##### Source material

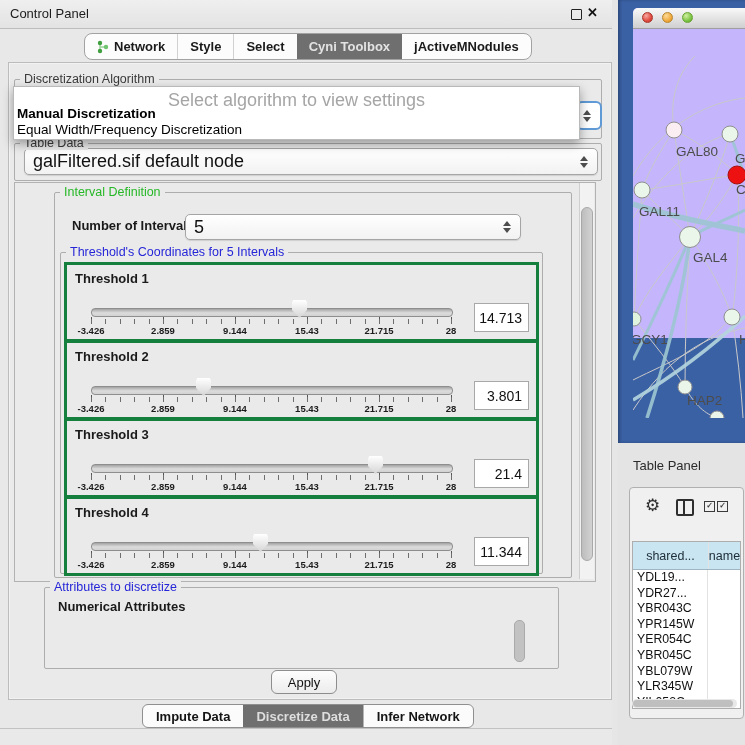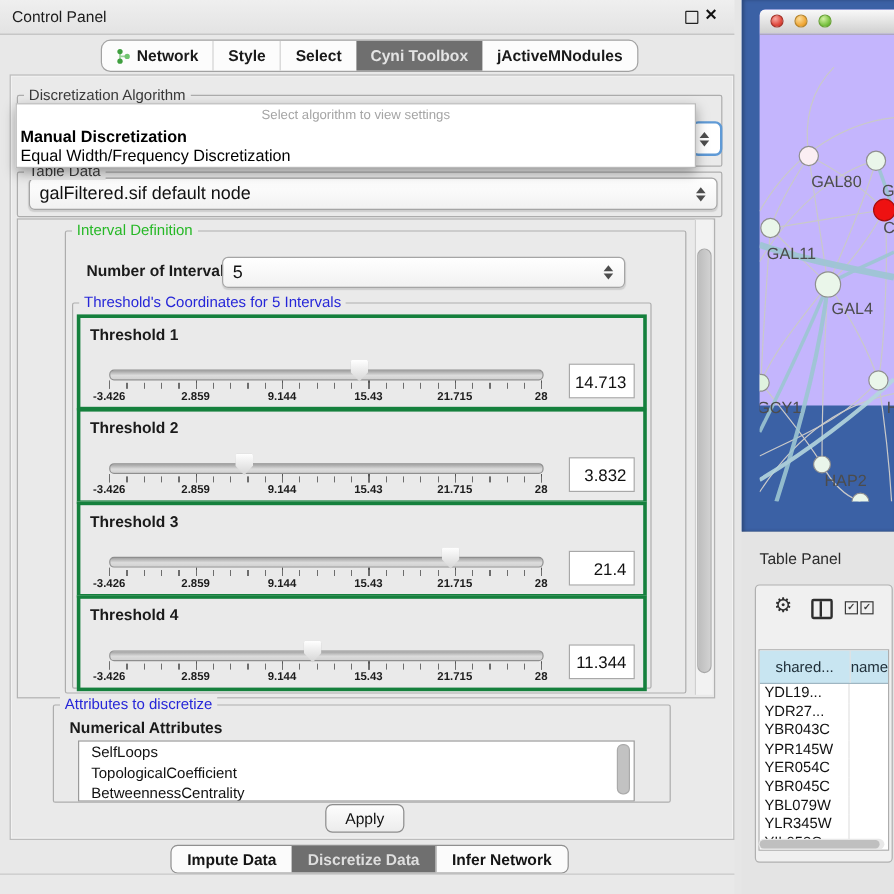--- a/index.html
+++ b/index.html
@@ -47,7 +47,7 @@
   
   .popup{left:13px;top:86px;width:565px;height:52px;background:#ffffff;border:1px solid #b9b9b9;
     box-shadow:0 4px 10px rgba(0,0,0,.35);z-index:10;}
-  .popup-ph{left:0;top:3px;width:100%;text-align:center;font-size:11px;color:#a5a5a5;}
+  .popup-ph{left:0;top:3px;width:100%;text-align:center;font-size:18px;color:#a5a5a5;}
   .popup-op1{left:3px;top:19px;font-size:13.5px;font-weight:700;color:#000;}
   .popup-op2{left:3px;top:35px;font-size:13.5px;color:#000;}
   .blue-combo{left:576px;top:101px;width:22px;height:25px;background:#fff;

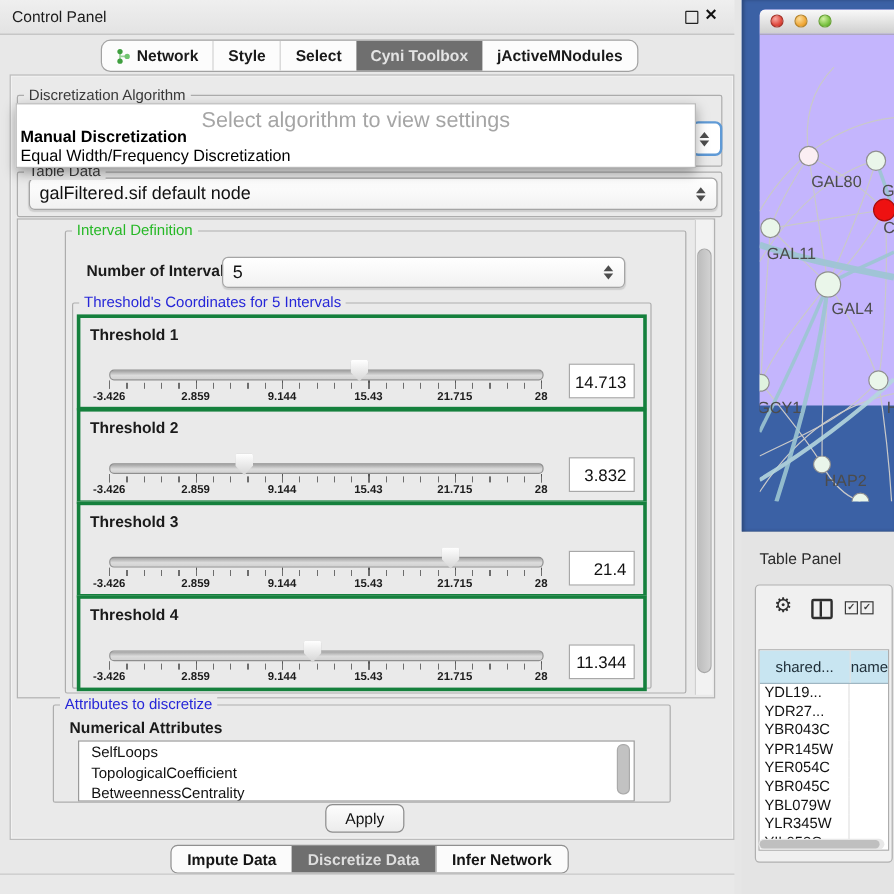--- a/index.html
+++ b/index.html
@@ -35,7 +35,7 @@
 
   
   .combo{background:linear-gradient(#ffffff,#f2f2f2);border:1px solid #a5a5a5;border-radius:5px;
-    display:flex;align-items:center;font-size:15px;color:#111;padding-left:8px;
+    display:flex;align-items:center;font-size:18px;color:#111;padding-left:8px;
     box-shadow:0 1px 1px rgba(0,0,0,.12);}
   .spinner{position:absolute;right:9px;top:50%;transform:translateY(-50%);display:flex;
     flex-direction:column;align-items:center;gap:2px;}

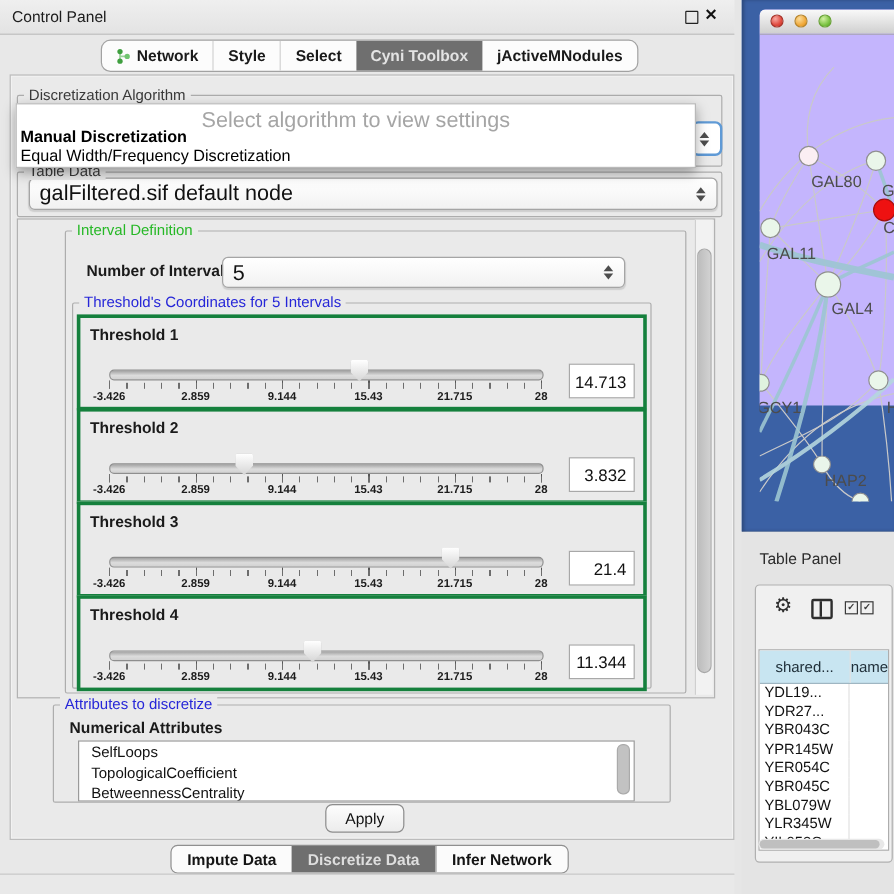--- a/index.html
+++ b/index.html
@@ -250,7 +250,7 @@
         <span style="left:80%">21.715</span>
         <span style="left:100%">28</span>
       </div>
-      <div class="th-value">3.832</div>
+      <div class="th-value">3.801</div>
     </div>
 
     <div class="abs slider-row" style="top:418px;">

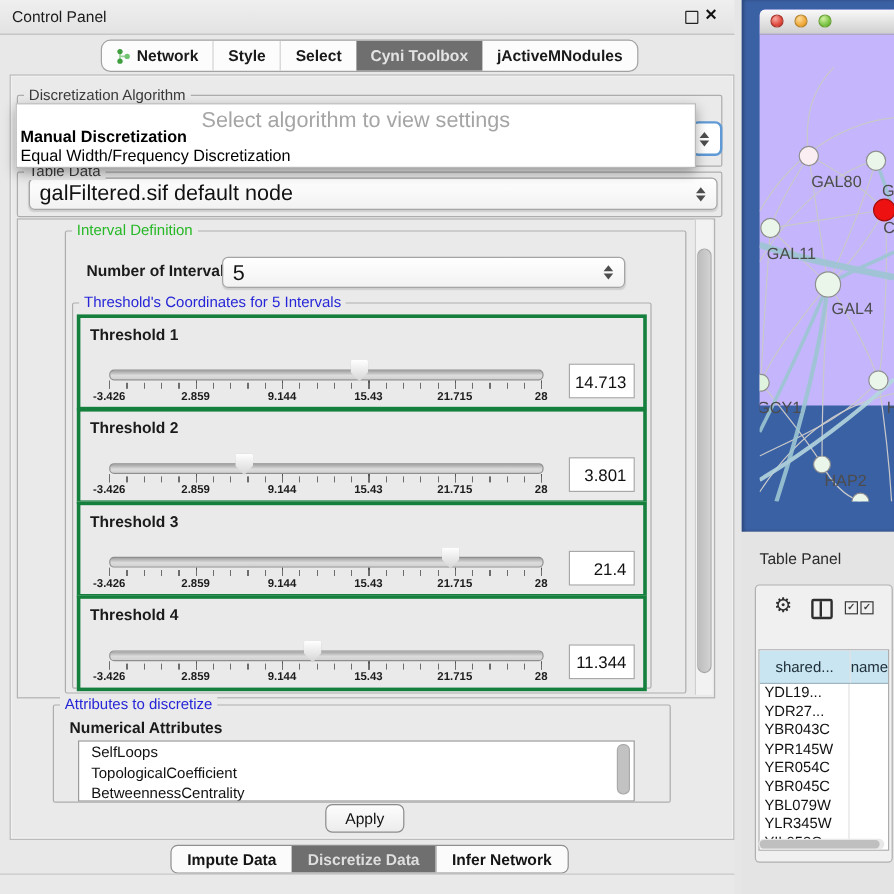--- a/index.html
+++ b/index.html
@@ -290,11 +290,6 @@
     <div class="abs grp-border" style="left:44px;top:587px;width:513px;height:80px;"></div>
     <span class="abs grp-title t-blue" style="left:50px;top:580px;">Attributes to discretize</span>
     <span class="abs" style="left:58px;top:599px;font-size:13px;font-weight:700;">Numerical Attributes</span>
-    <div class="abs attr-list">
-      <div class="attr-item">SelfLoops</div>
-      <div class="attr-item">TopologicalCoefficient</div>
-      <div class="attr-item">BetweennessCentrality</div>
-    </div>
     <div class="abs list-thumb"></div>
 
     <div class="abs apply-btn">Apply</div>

##########
##### Source material

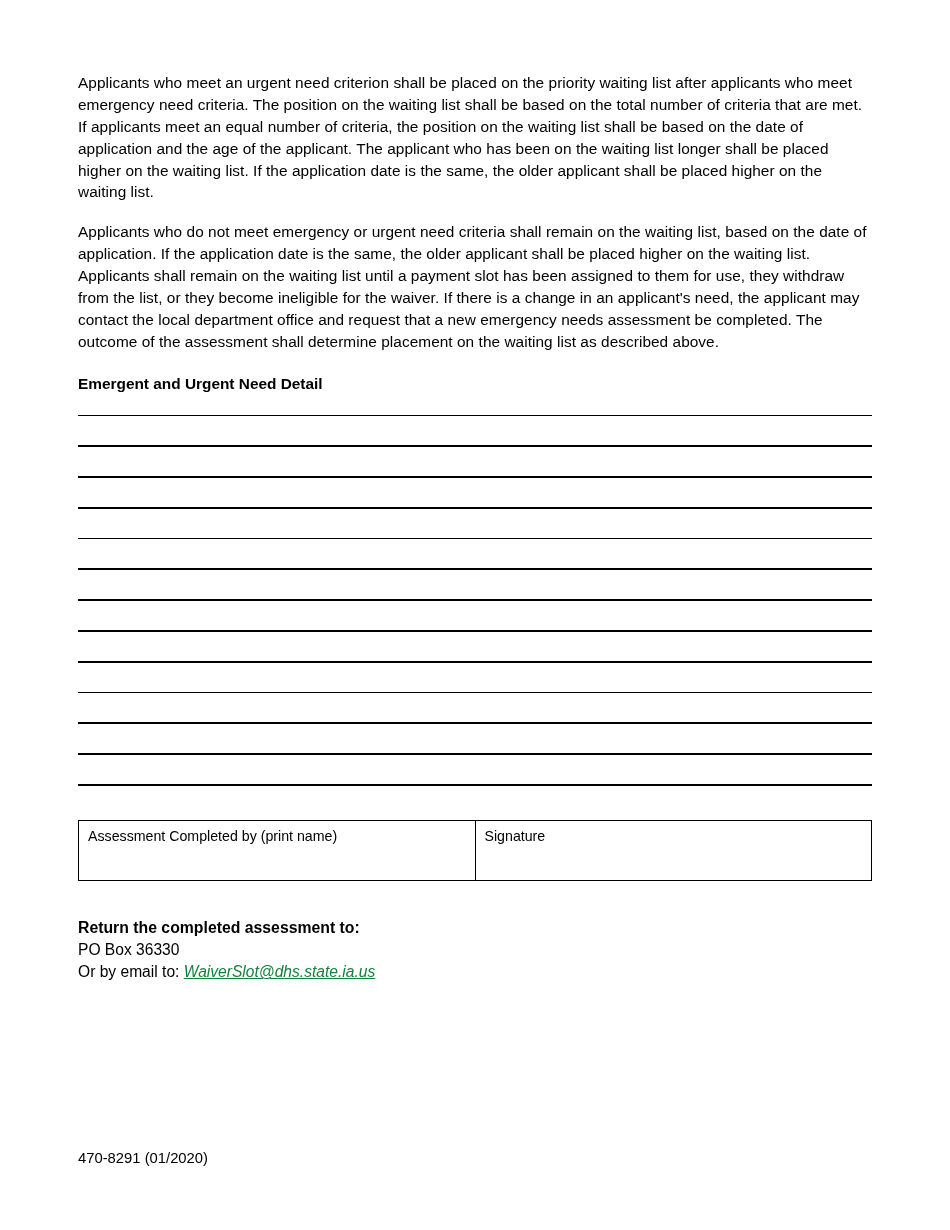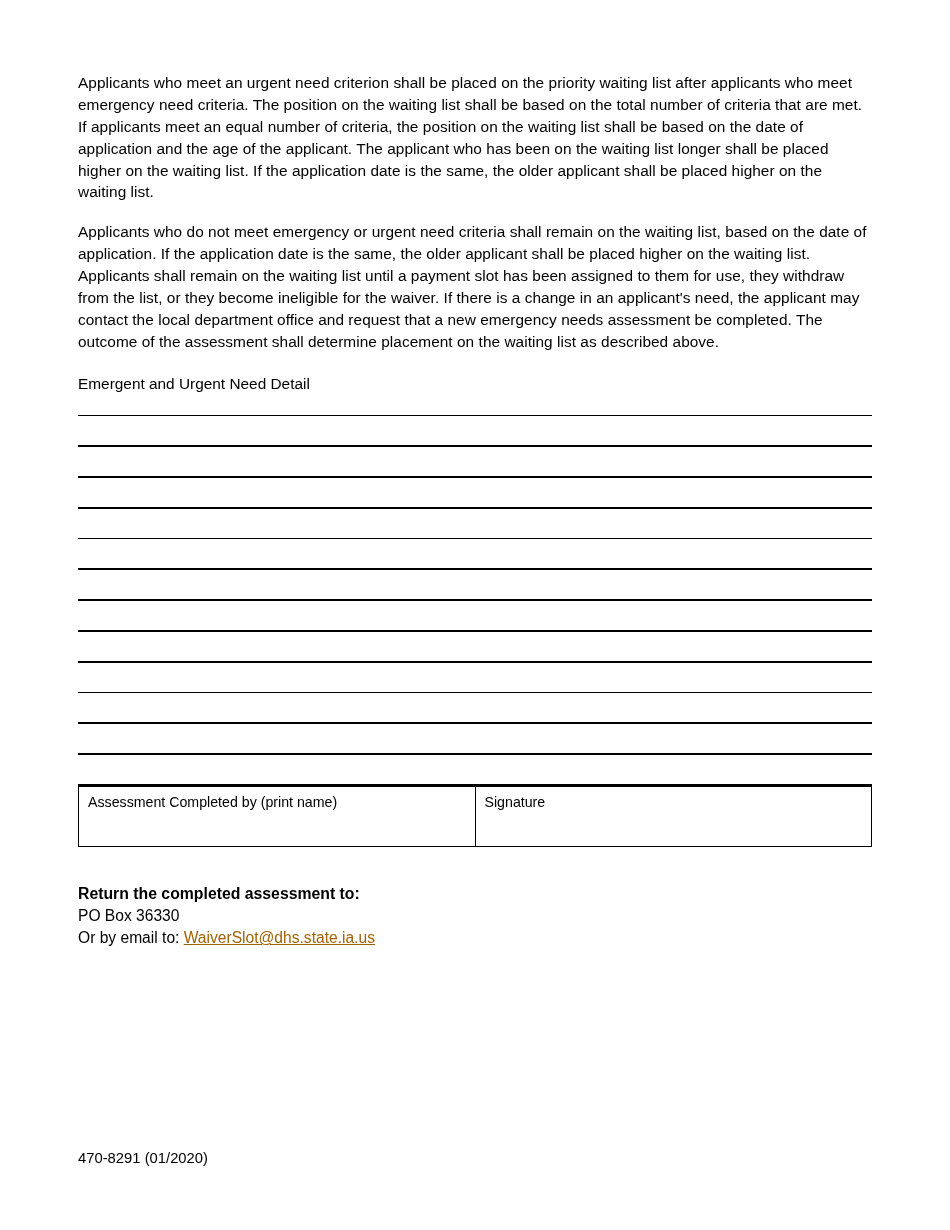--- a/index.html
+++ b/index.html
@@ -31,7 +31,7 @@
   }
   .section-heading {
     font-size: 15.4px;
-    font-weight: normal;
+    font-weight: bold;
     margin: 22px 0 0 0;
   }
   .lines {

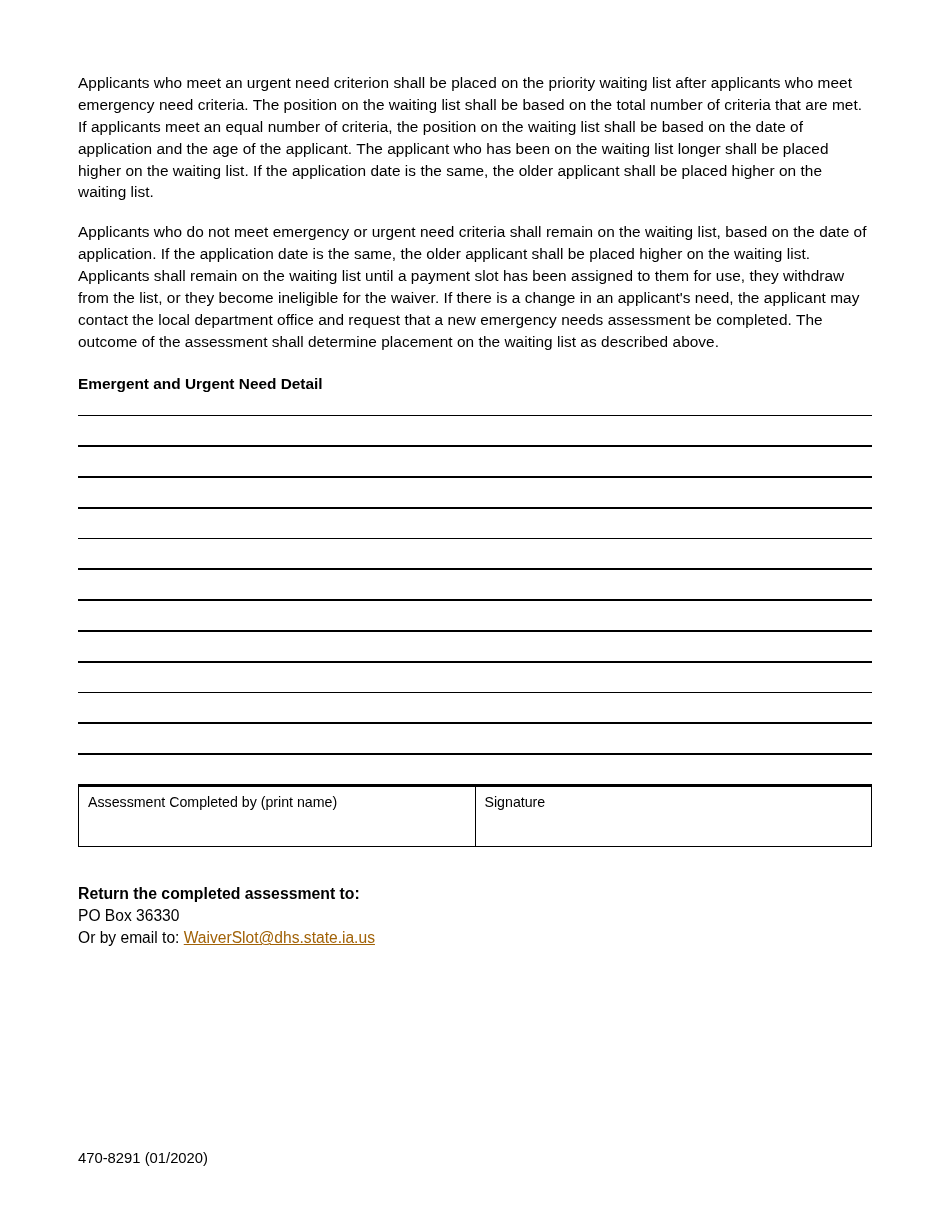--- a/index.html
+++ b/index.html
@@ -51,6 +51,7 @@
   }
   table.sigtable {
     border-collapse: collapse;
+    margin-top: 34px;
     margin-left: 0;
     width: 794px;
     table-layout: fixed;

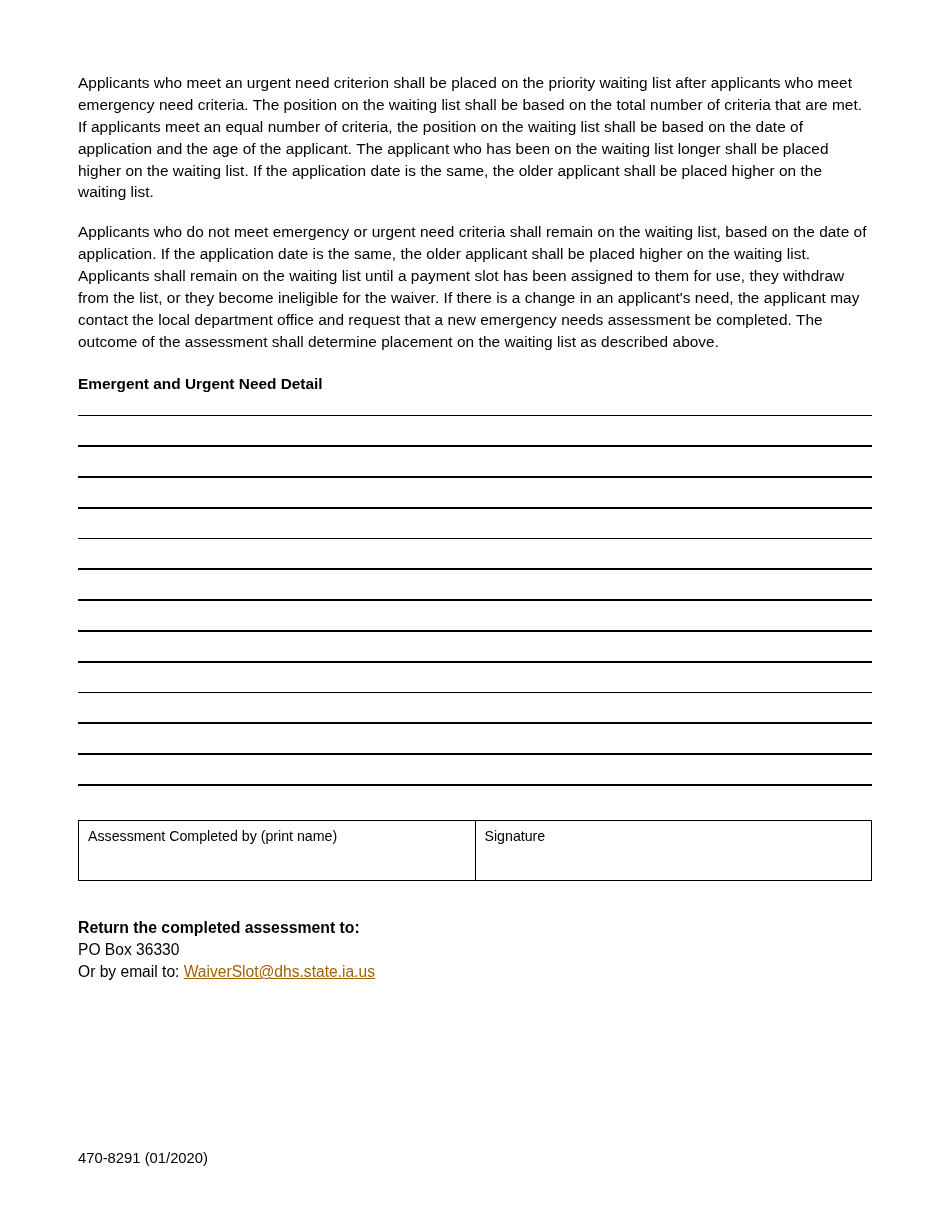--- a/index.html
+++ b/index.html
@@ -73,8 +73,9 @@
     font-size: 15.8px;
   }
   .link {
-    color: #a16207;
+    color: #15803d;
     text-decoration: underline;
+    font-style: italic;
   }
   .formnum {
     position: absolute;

##########

▸ **Aim of the exercise**
Go through the records and show every line with the string "weight" in it.

▸ **Solution below**
   .popup-op1{left:3px;top:19px;font-size:13.5px;font-weight:700;color:#000;}
     <span class="abs" style="left:58px;top:599px;font-size:13px;font-weight:700;">Numerical Attributes</span>
-    font-weight: normal;
+    font-weight: bold;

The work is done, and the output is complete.